You are viewing a plain text version of this content. The canonical link for it is here.
Posted to users@kafka.apache.org by Mike Cargal <mi...@cargal.net> on 2017/01/29 13:02:04 UTC

KafkaAvroSerializer to produce to a single topic with different schemas used for records

I was just looking into using KafkaAvroSerializer to produce records to a Kafka topic.  We are interested because the wire format has a reference to the schema so we don’t have to schema lookup information independently.

We plan to keep a single topic that contain records using many different schemas (it’s important to maintain the ordering of these records).

In looking at the code, it appears that it registers the schema with the registry with a topic+”-topic” subject.  This would seem to imply an assumption that a topic has a single schema associated with it (not many schemas that can vary from record to record).

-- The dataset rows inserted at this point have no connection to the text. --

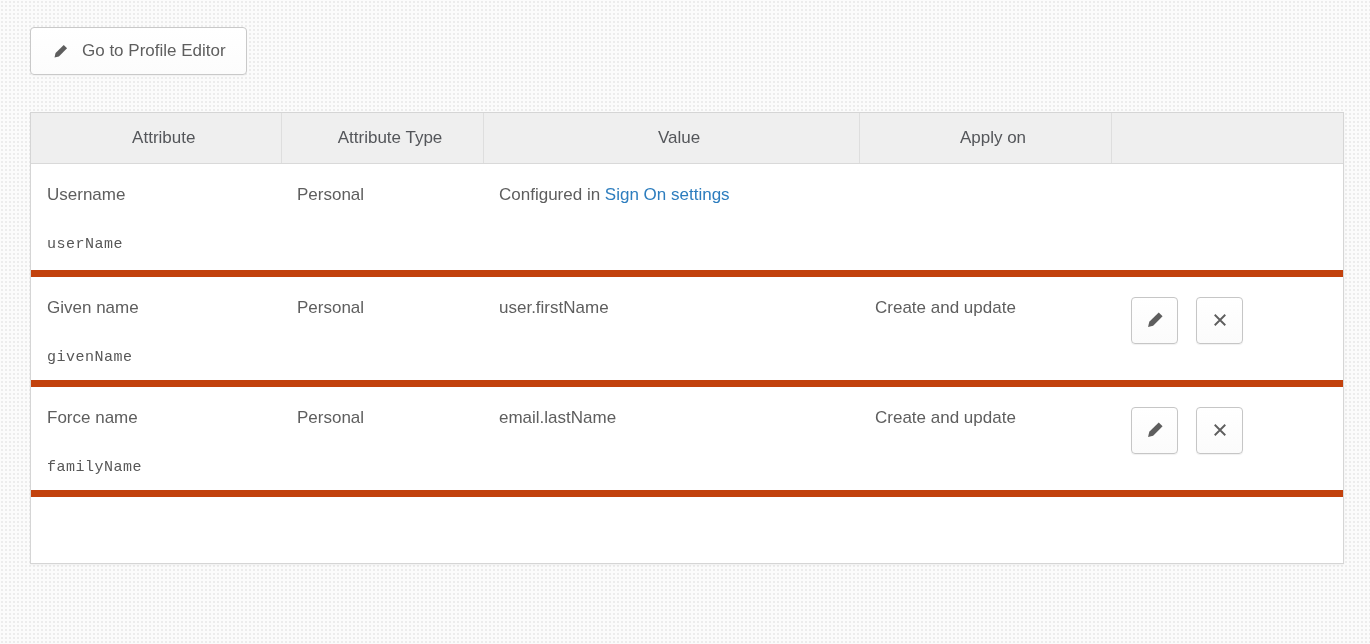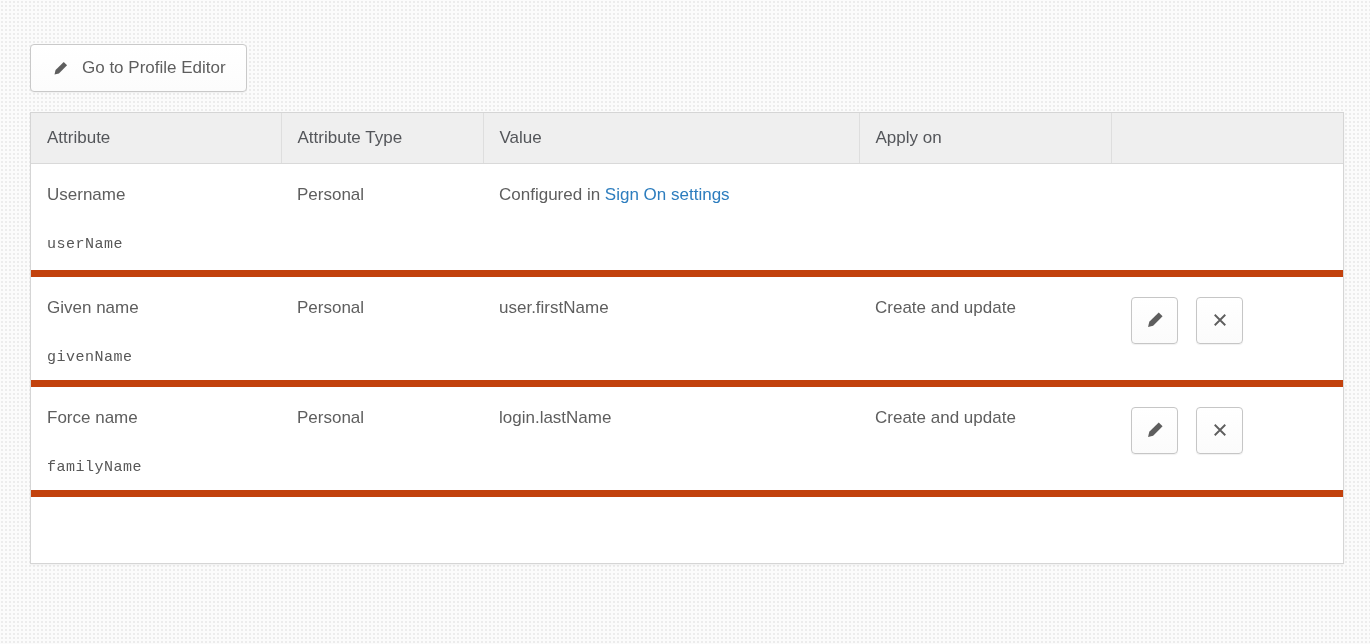"Go to Profile Editor" .toolbar { top: 44px -> 27px }
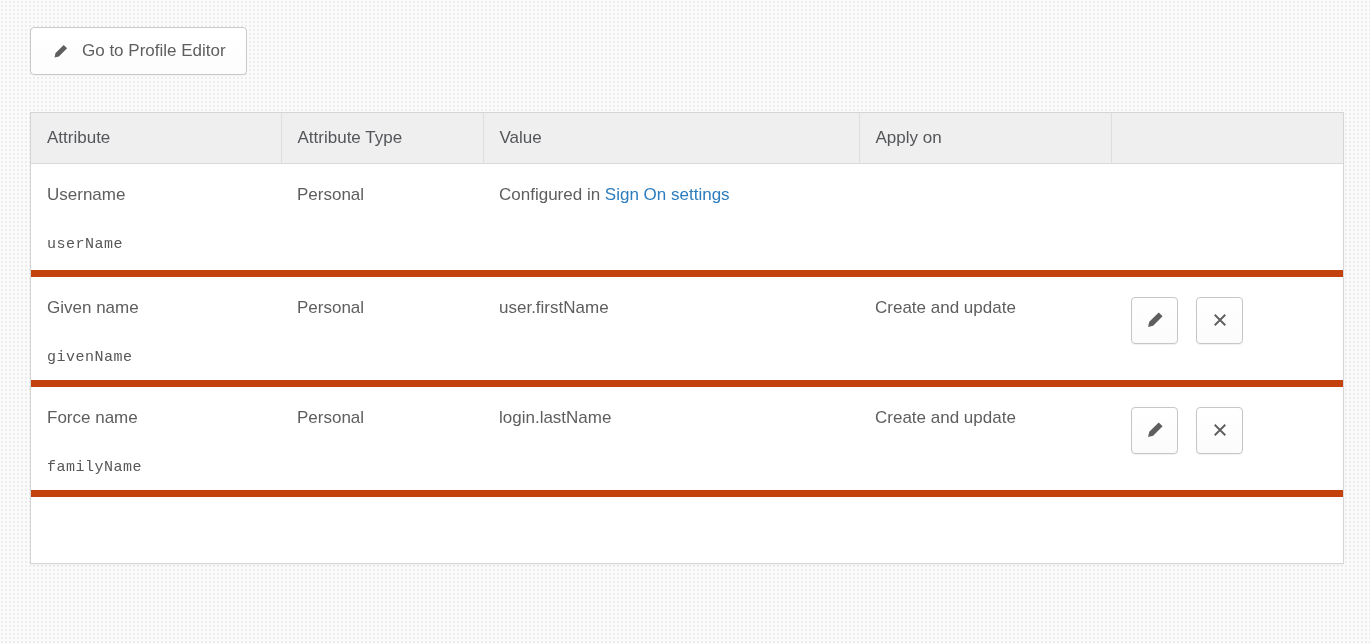"Attribute" thead th { text-align: left -> center }
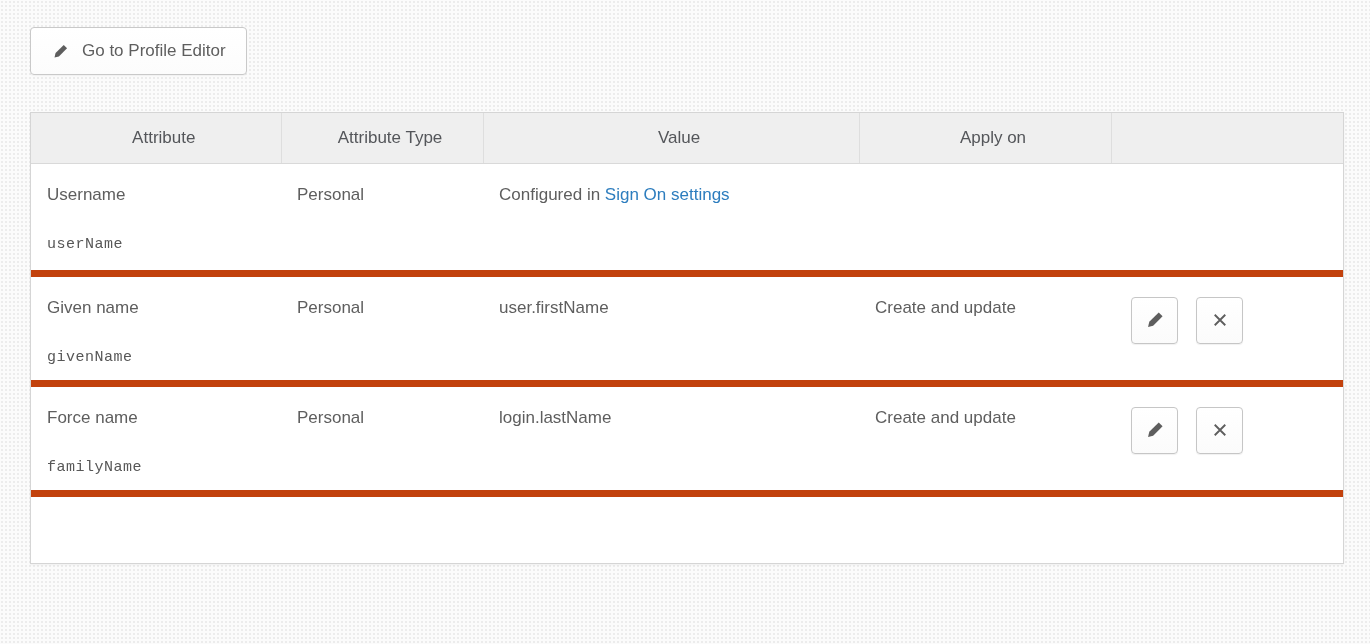"login.lastName" td { text: login.lastName -> email.lastName }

Am I understanding this correctly?  It seems like a surprising constraint.

Re: KafkaAvroSerializer to produce to a single topic with different schemas used for records

Posted by Mike Cargal <mi...@icloud.com>.
If it comes to that we may consider it.  However will will have a LOT of different schemas coming through and new ones added frequently.

(Seems we’ve also seen issues that the Schema Registry doesn’t allow references to anything not in the same “file” for lack of a better term, that would become quite a choke point for changes.)

I’m playing with it now, but it looks like multiple independent schemas will work fine.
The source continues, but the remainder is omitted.